Before: KUHN, GUIDRY, and GAIDRY, JJ.

GUIDRY, J., dissents and assigns reasons.

KUHN, J.

A motorcyclist, who was injured when a driver made a left-hand turn across his path of travel, appeals a summary judgment rendered in favor of the driver's employer, holding that the driver was not in the course and scope of her employment at the time the accident occurred. We affirm.

FACTS AND PROCEDURAL HISTORY

On July 4, 2006, William Fairly, a part-time manager of a Quiznos sandwich shop on Perkins Road in Baton Rouge, closed the shop early and asked Jennifer Kim, who worked with him, for a ride to a location in downtown Baton Rouge. Kim agreed to do so.

After Kim left Quiznos, while driving with Fairly as a guest passenger, her vehicle collided with a motorcycle driven by plaintiff-appellant, Todd Weishar, a Baton Rouge City police officer. Weishar and Fairly sustained serious injuries.

Weishar, and his wife, Shawn, subsequently filed a petition for damages naming as defendants, Kim, her liability insurer State Farm Automobile Insurance Company, Quizco Companies, L.L.C. (Quizco) (a limited liability company through which the Quiznos sandwich shop on Perkins Road was owned and operated), and Quizco's liability insurer, Allstate Insurance Company.[2] The Weishars later amended their petition to add Fairly as a defendant. The Weishars averred, among other things, that because Kim was in the course and scope of her employment at the time of the accident, Quizco was vicariously liable for Kim's negligence.

Quizco answered the Weishars' petition, denying liability for their claims. Subsequently, Quizco filed a motion for summary judgment, seeking dismissal from the lawsuit. Following a hearing, the trial court concluded that Kim was not in the course and scope of her employment at the time of the accident and granted summary judgment in favor of Quizco, dismissing the Weishars' claims against the company with prejudice. The Weishars devolutively appeal.

DISCUSSION

On appeal, summary judgments are reviewed de novo, using the same criteria that govern the trial court's consideration of whether summary judgment is appropriate. Lieux v. Mitchell, 06-0382, p. 9 (La. App. 1st Cir. 12/28/06), 951 So.2d 307, 314. The motion should be granted only if the pleadings, depositions, answers to interrogatories, and admissions on file, together with the affidavits, if any, show that there is no genuine issue as to material fact, and that the mover is entitled to judgment as a matter of law. La. C.C.P. art. 966(B); Independent Fire Ins. Co. v. Sunbeam Corp., 99-2181, p. 7 (La. 2/29/01), 755 So.2d 226, 230-231.

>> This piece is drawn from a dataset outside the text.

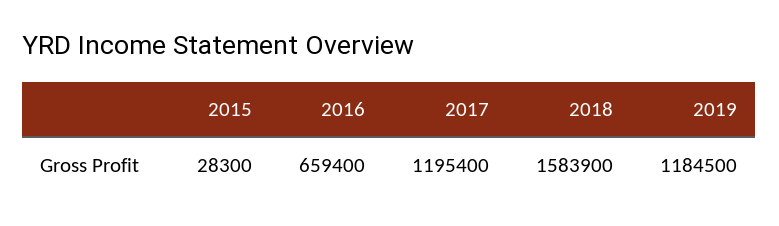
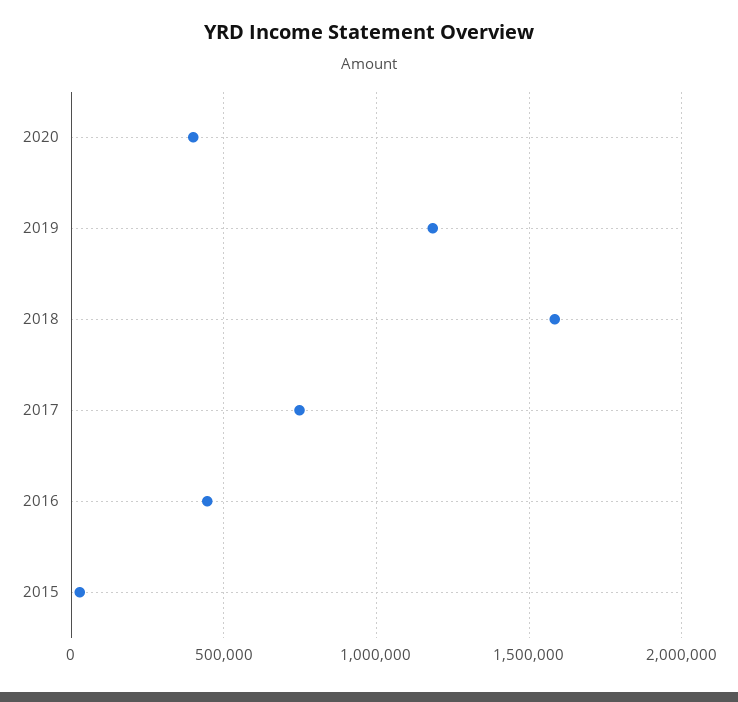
2016: 659400 -> 450000
2017: 1195400 -> 750000
2020: none -> 400000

The burden of proof on a motion for summary judgment is on the movant. However, if the movant will not bear the burden of proof at trial, the movant is not required to negate all essential elements of the adverse party's claim, action, or defense, but rather to point out an absence of factual support for one or more elements essential to the adverse party's claim, action, or defense. Thereafter, if the adverse party fails to provide factual evidence sufficient to establish that he will be able to satisfy his evidentiary burden of proof at trial, there is no genuine issue of material fact. La. C.C.P. art. 966(C)(2).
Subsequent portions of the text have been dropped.